¿Qué tipo de relación tienes con la comida ? Gestionar tus emociones con la comida es fundamental.

Existen diferentes tipologías de relación con la comida y estas serían las principales:

  1. Amor: capaces de disfrutar de ella y utilizándola como gasolina que da vida al cuerpo
  2. Miedo / odio / mix: por desgracia este tipo de relación lo sufren la mayoría de las mujeres.

¿Qué hay detrás de esta relación de miedo y odio?
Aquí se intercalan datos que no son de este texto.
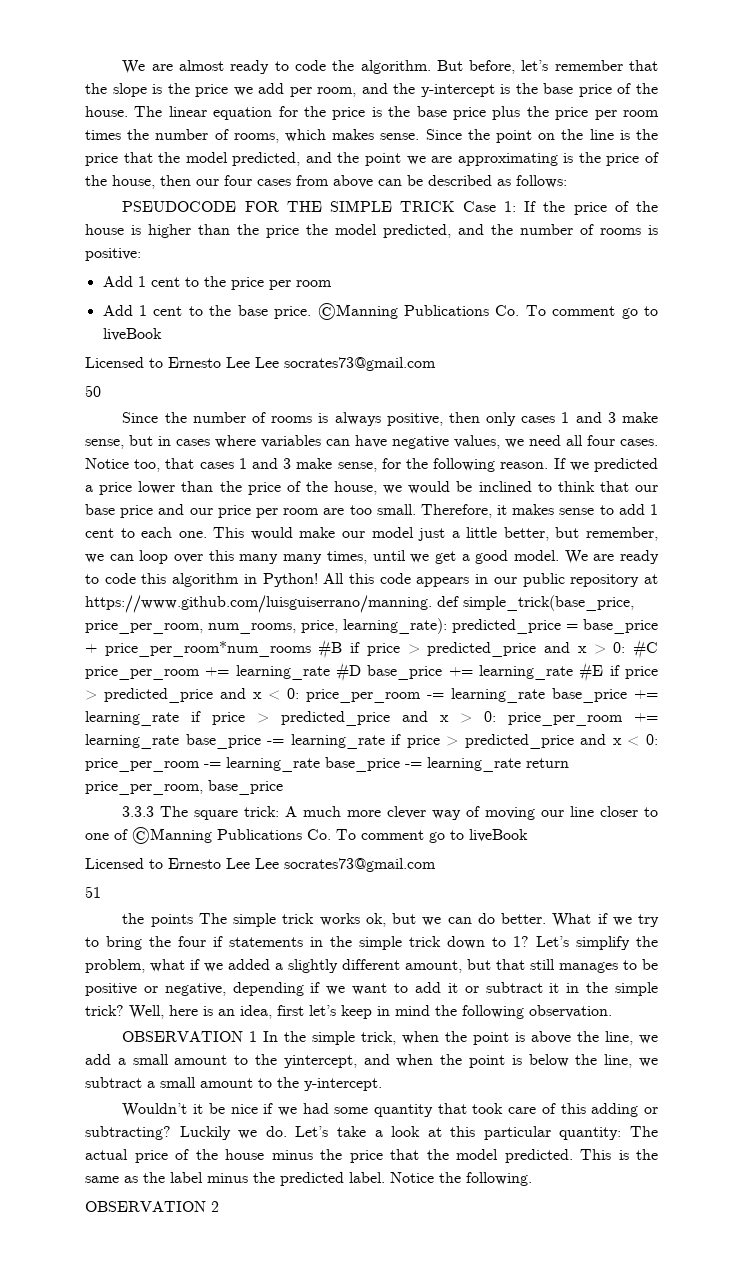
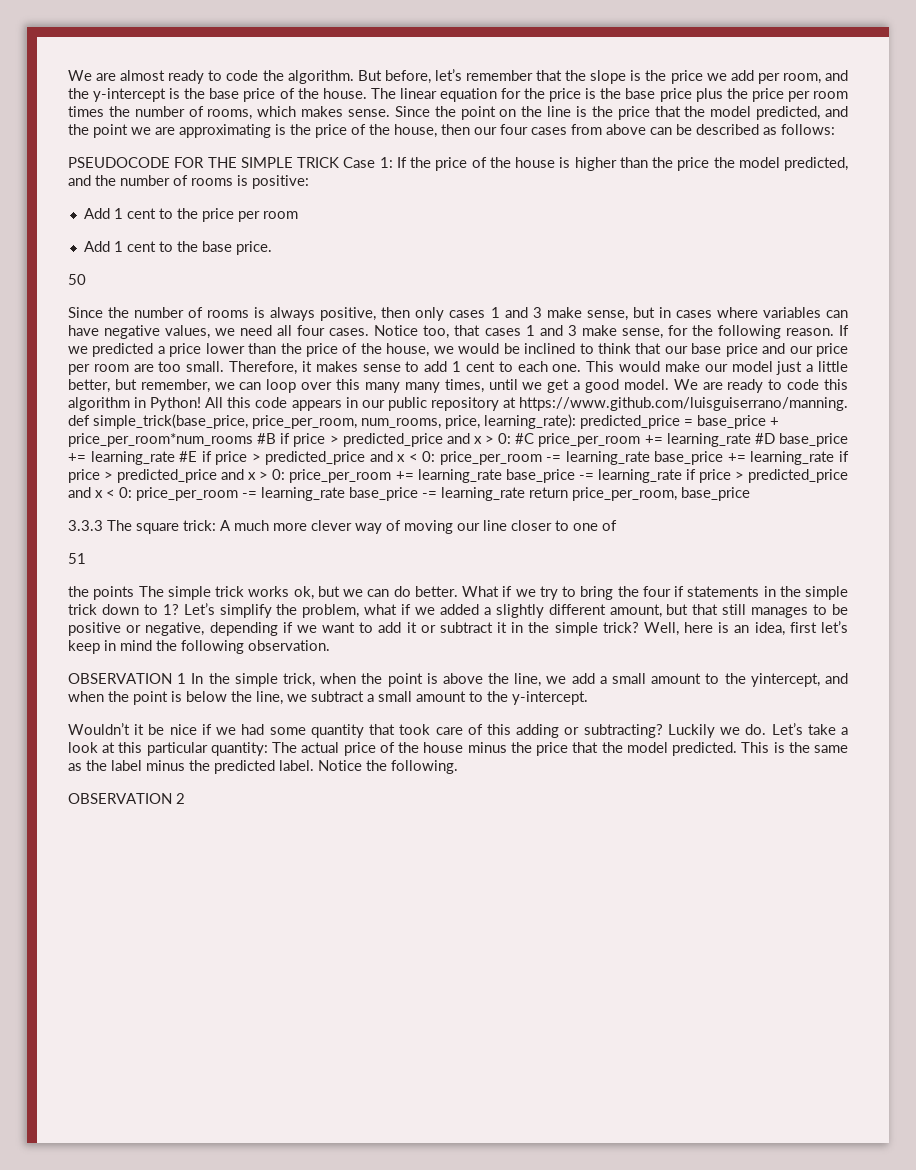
[317,303,658,320] [102,328,162,341] [85,357,436,371] ©Manning Publications Co. To comment go to liveBook // Licensed to Ernesto Lee Lee socrates73@gmail.com -> (272, 248) none
[132,827,528,844] [85,858,436,872] ©Manning Publications Co. To comment go to liveBook // Licensed to Ernesto Lee Lee socrates73@gmail.com -> (617, 525) none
Suele ocurrir en persona con alta autoexigencia, sentido de culpabilidad, el estrés, la necesidad de tener todo bajo control, la ansiedad o la comparación constante con otras personas idealizadas por su físico o su estilo de vida.

Es normal que la comida y el placer de comer esté relacionado de alguna manera con la emoción, de hecho, no tiene nada de malo. Sin embargo, el problema aparece cuando solo queremos el comer como una estrategia de regularización emocional.

Por ejemplo, me siento triste y como chocolate. Es un acto que nos da satisfacción inmediata y aprendemos que cada vez que estemos así, el utilizar el dulce nos calma.

Cuando solo ponemos en marcha esa estrategia ante una acción concreta con el fin de aliviarnos surgen los problemas ya que asociamos el alivio con la comida como único fin para calmar esa situación.

Se trata de situaciones donde confundimos el hambre por un sentimiento que no tiene nada que ver pero que los síntomas son parecidos por lo que nuestra interpretación es errónea y consecuentemente la solución también. Lo malo de este acto es que si conseguimos un alivio momentáneo actuaremos de la misma manera con todo tipo de emociones con tal de buscar esa paz inmediata.

Comer como si no hubiera un mañana, comprar de forma compulsiva, estar horas en RRSS viendo cosas que ni siquiera nos interesan o ver horas y horas de capítulos de serie son ejemplos de consumo impulsivo que delatan que alguna emoción está desequilibrada.

Lo importante para cambiar de hábitos destructivos como los mencionados, lo primero es darse cuenta de estos comportamientos y gestionar tus emociones con la comida.

Para ello, hay que parar y aceptar que te sientes de esa manera. Lo segundo, respirar y observarte qué sensaciones notas en el cuerpo (tensión, hormigueo…) y lo tercero buscar alternativas que te tranquilicen, te calmen y te saquen de esa situación: caminar, hablar con alguien de confianza, escribir como te sientes para desahogarte…habitúate a observarte.